CHADS2 is a simple, validated risk score for predicting the risk for stroke in patients with atrial fibrillation not treated with anticoagulants. There are sparse data on the risk for thrombotic and bleeding complications according to the CHADS2 score in patients receiving anticoagulant therapy.
To evaluate the prognostic importance of CHADS2 risk score in patients with atrial fibrillation receiving oral anticoagulants, including the vitamin K antagonist warfarin and the direct thrombin inhibitor dabigatran.
Subgroup analysis of a randomized, controlled trial. (ClinicalTrials.gov registration number: NCT00262600)
Multinational study setting.
18 112 patients with atrial fibrillation who were receiving oral anticoagulants.
Baseline CHADS2 score, which assigns 1 point each for congestive heart failure, hypertension, age 75 years or older, and diabetes mellitus and 2 points for stroke.

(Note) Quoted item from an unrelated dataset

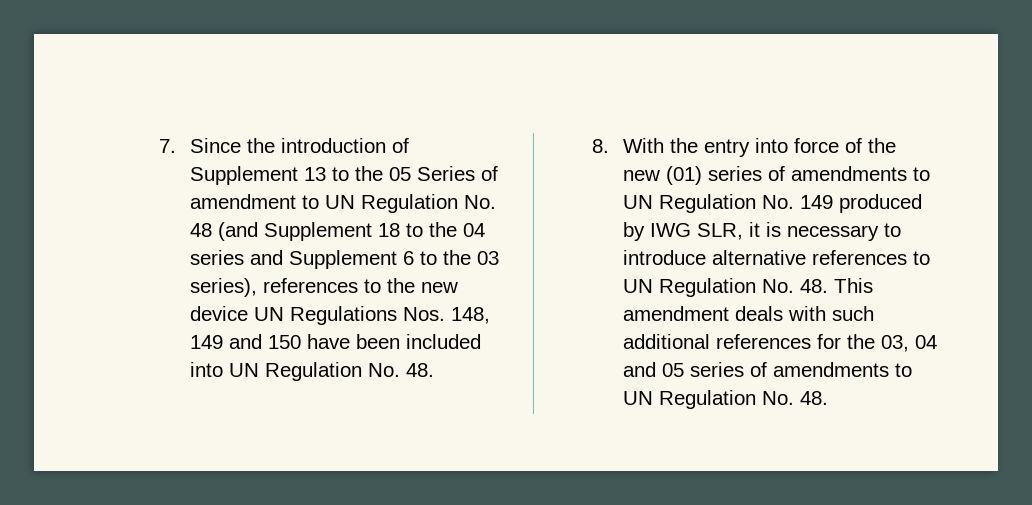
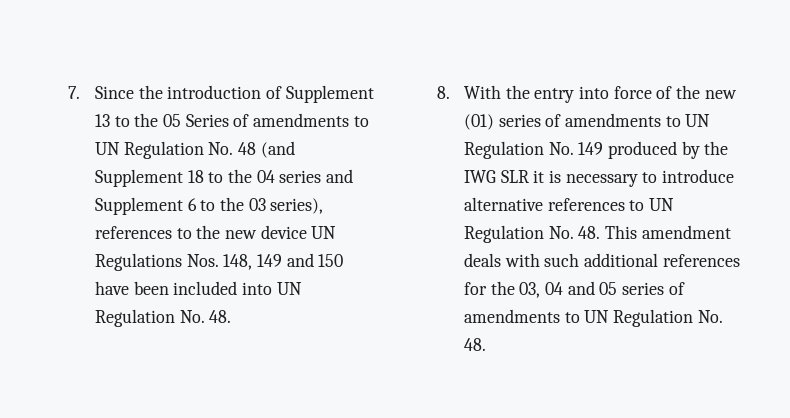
- 7. Since the introduction of Supplement 13 to the 05 Series of amendment to UN Regulation No. 48 (and Supplement 18 to the 04 series and Supplement 6 to the 03 series), references to the new device UN Regulations Nos. 148, 149 and 150 have been included into UN Regulation No. 48.
+ 7. Since the introduction of Supplement 13 to the 05 Series of amendments to UN Regulation No. 48 (and Supplement 18 to the 04 series and Supplement 6 to the 03 series), references to the new device UN Regulations Nos. 148, 149 and 150 have been included into UN Regulation No. 48.
- 8. With the entry into force of the new (01) series of amendments to UN Regulation No. 149 produced by IWG SLR, it is necessary to introduce alternative references to UN Regulation No. 48. This amendment deals with such additional references for the 03, 04 and 05 series of amendments to UN Regulation No. 48.
+ 8. With the entry into force of the new (01) series of amendments to UN Regulation No. 149 produced by the IWG SLR it is necessary to introduce alternative references to UN Regulation No. 48. This amendment deals with such additional references for the 03, 04 and 05 series of amendments to UN Regulation No. 48.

Distribution of CHADS2 scores were as follows: 0 to 1—5775 patients; 2—6455 patients; and 3 to 6—5882 patients. Annual rates of the primary outcome of stroke or systemic embolism among all participants were 0.93% in patients with a CHADS2 score of 0 to 1, 1.22% in those with a score of 2, and 2.24% in those with a score of 3 to 6. Annual rates of other outcomes among all participants with CHADS2 scores of 0 to 1, 2, and 3 to 6, respectively, were the following: major bleeding, 2.26%, 3.11%, and 4.42%; intracranial bleeding, 0.31%, 0.40%, and 0.61%; and vascular mortality, 1.35%, 2.39%, and 3.68% (P < 0.001 for all comparisons). Rates of stroke or systemic embolism, major and intracranial bleeding, and vascular and total mortality each increased in the warfarin and dabigatran groups as CHADS2 score increased. The rates of stroke or systemic embolism with dabigatran, 150 mg twice daily, and of intracranial bleeding with dabigatran, 150 mg or 110 mg twice daily, were lower than those with warfarin; there was no significant heterogeneity in subgroups defined by CHADS2 scores.
These analyses were not prespecified and should be deemed exploratory.
Higher CHADS2 scores were associated with increased risks for stroke or systemic embolism, bleeding, and death in patients with atrial fibrillation receiving oral anticoagulants.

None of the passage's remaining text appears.